## What you will do:
Look at every line of the material below and tally those containing "none". Reply with the total alone.

** Records provided follows **

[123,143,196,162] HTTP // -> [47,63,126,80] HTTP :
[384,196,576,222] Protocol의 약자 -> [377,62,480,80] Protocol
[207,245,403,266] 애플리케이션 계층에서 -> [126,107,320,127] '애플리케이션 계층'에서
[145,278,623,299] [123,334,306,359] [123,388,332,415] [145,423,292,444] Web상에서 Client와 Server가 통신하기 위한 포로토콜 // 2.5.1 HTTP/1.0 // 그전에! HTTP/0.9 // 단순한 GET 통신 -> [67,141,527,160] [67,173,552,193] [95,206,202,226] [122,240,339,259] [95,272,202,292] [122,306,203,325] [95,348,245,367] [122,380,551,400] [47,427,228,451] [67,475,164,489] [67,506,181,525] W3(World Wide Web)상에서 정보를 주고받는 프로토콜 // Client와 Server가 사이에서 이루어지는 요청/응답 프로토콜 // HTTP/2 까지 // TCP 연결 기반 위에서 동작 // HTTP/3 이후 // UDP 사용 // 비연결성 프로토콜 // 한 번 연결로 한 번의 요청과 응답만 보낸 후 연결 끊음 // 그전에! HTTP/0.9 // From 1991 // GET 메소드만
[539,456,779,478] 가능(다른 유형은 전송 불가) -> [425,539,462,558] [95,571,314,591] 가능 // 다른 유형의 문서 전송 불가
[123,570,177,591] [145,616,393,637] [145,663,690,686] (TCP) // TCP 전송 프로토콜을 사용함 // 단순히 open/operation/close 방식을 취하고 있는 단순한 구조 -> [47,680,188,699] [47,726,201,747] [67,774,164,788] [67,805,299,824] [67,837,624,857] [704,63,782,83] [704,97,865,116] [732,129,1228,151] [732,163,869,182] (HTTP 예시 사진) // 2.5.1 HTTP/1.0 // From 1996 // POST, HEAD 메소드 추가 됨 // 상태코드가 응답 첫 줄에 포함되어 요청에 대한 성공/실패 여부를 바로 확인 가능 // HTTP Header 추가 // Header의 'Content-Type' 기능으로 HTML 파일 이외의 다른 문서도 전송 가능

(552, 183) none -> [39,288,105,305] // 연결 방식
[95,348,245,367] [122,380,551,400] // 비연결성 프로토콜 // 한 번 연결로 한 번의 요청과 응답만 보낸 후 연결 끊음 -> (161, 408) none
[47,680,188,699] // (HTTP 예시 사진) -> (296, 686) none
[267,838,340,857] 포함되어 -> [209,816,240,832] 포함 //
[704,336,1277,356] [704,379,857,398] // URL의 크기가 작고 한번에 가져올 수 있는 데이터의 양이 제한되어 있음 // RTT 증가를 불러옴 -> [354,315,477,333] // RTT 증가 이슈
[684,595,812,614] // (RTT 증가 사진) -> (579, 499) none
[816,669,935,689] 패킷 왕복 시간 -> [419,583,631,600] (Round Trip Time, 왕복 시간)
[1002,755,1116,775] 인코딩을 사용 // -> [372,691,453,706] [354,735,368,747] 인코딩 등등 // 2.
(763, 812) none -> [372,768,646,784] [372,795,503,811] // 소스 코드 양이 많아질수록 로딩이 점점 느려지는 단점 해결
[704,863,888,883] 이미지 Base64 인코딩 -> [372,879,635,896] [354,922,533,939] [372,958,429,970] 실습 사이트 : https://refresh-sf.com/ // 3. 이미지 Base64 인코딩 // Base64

** End of Records provided **
** Records provided follows **

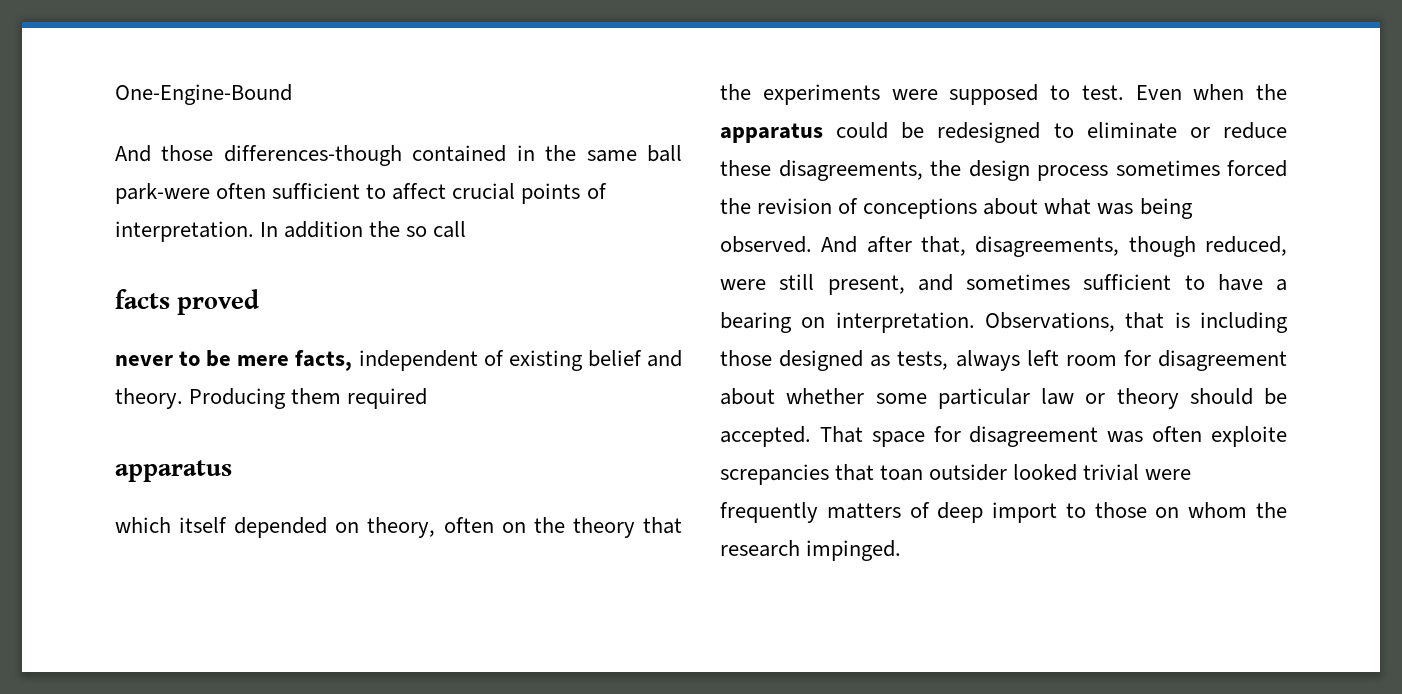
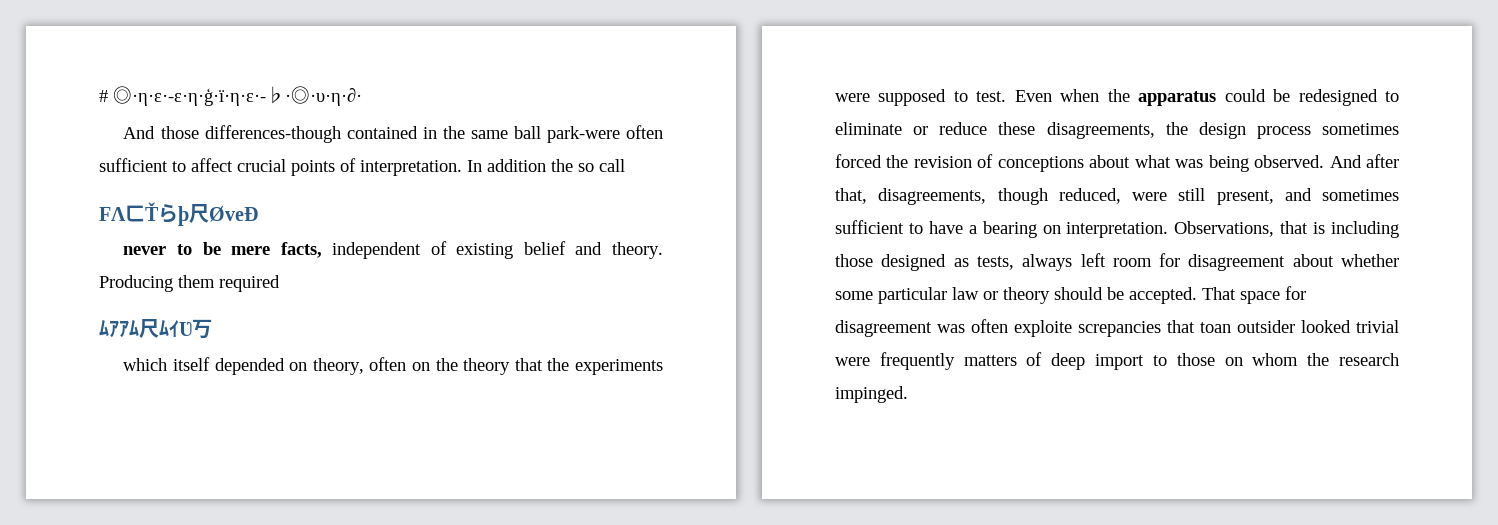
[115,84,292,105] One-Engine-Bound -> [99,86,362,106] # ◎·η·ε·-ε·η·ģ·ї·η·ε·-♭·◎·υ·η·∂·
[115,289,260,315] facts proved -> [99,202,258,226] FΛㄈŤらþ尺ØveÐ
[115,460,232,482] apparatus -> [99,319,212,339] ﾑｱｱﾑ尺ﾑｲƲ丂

** End of Records provided **

## Result:
5